Un exemple notable de jurisprudence concernant l’interprétation du “prix équitable” est l’affaire de détermination du prix de rachat des actions entre Rakuten et TBS. Le tribunal de district de Tokyo a décidé, dans sa décision du 5 mars 2010 (2010), que le prix de rachat des actions concernées serait de 1 294 yens par action. Cette décision a eu un impact significatif sur la pratique des affaires en ce qui concerne le calcul du “prix équitable” dans les réorganisations d’entreprise telles que les fusions ou les échanges d’actions, non seulement en termes d’équité procédurale mais aussi en ce qui concerne la mesure dans laquelle les effets de synergie résultant de la fusion devraient être reflétés dans le prix. Les jugements des tribunaux indiquent que la détermination du prix de fusion ne doit pas seulement se baser sur le prix du marché avant la fusion, mais doit également prendre en compte l’amélioration de la valeur de l’entreprise résultant de la fusion, que les actionnaires devraient pouvoir bénéficier. Les entreprises doivent donc tenir compte de ces tendances judiciaires lors de la détermination de la contrepartie de la fusion.
Procédure d’opposition des créanciers sous le droit japonais
La fusion de sociétés implique que les dettes de la société dissoute soient reprises par la société survivante ou par une nouvelle société, ce qui signifie pour les créanciers un changement de débiteur et peut potentiellement affecter le recouvrement de leurs créances. C’est pourquoi la loi japonaise sur les sociétés impose des procédures destinées à protéger les intérêts des créanciers.

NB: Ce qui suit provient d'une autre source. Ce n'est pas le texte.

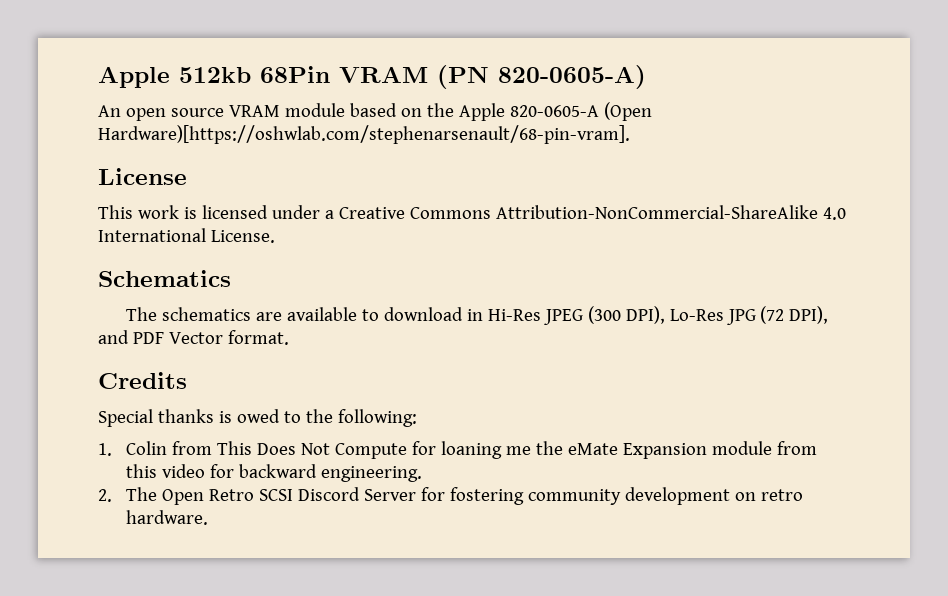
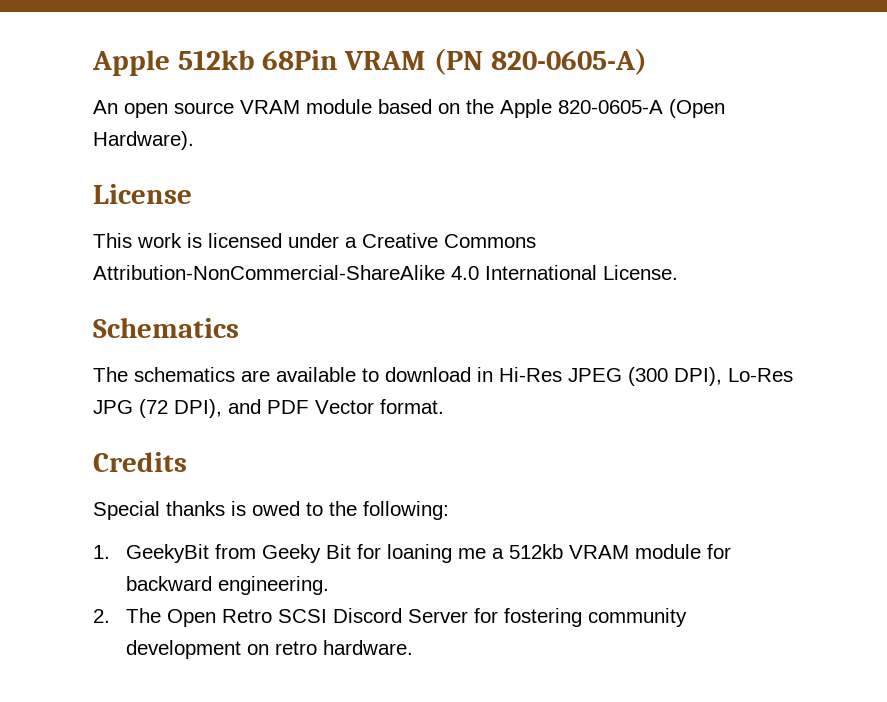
[98,125,630,144] Hardware)[https://oshwlab.com/stephenarsenault/68-pin-vram]. -> [93,131,194,150] Hardware).
[125,441,817,459] [125,464,205,478] Colin from This Does Not Compute for loaning me the eMate Expansion module from this video -> [126,544,702,563] GeekyBit from Geeky Bit for loaning me a 512kb VRAM module

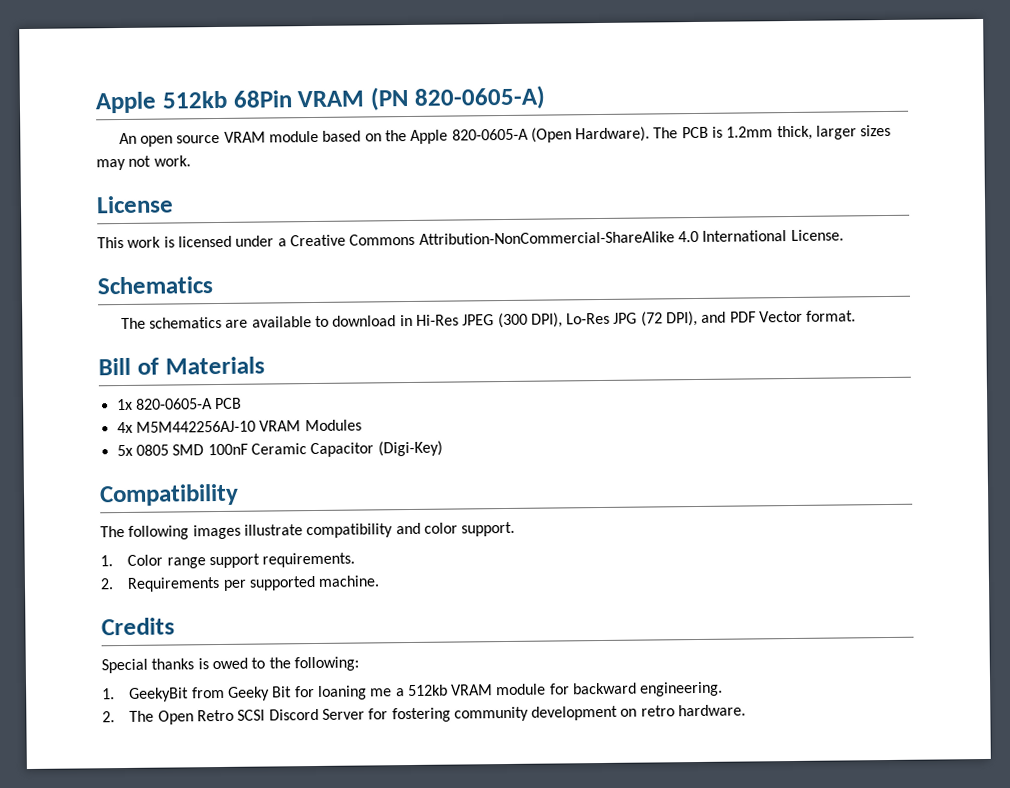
(194, 140) none -> [653,124,892,141] [96,155,191,171] The PCB is 1.2mm thick, larger sizes may not work.
(444, 406) none -> [98,356,265,376] [116,397,243,411] [116,419,362,434] [116,440,443,458] [99,483,239,507] [100,521,516,540] [100,552,356,569] [100,575,381,592] // Bill of Materials // 1x 820-0605-A PCB // 4x M5M442256AJ-10 VRAM Modules // 5x 0805 SMD 100nF Ceramic Capacitor (Digi-Key) // Compatibility // The following images illustrate compatibility and color support. // 1. Color range support requirements. // 2. Requirements per supported machine.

La nécessité et le déroulement des procédures de protection des créanciers sous le droit des sociétés japonais
Le droit des sociétés au Japon stipule que lors d’une fusion, si des créanciers sont affectés, il est nécessaire de mettre en œuvre des « procédures de protection des créanciers » qui les informent de la réorganisation et leur donnent l’opportunité d’exprimer des objections. Cette mesure prend en compte le risque que la fusion puisse détériorer la situation financière du débiteur et porter préjudice aux créanciers.
Le déroulement spécifique des procédures de protection des créanciers est le suivant :
- Publication officielle : La société participant à la fusion doit annoncer officiellement dans le Journal Officiel l’intention de fusionner, le nom commercial et l’adresse de l’autre société, les informations relatives aux documents comptables, ainsi que la possibilité pour les créanciers d’exprimer des objections dans un délai ne pouvant être inférieur à un mois.
- Notification individuelle : En plus de l’annonce dans le Journal Officiel, la société doit notifier individuellement les « créanciers connus de la société » des mêmes informations. Ces « créanciers connus de la société » incluent également les créanciers de faible montant, ce qui signifie qu’en pratique, il est nécessaire de vérifier la liste complète des créanciers et de notifier sans omission. La notification individuelle nécessite du temps pour parvenir aux créanciers, donc il est nécessaire de prendre en compte le temps d’envoi postal lors de la procédure.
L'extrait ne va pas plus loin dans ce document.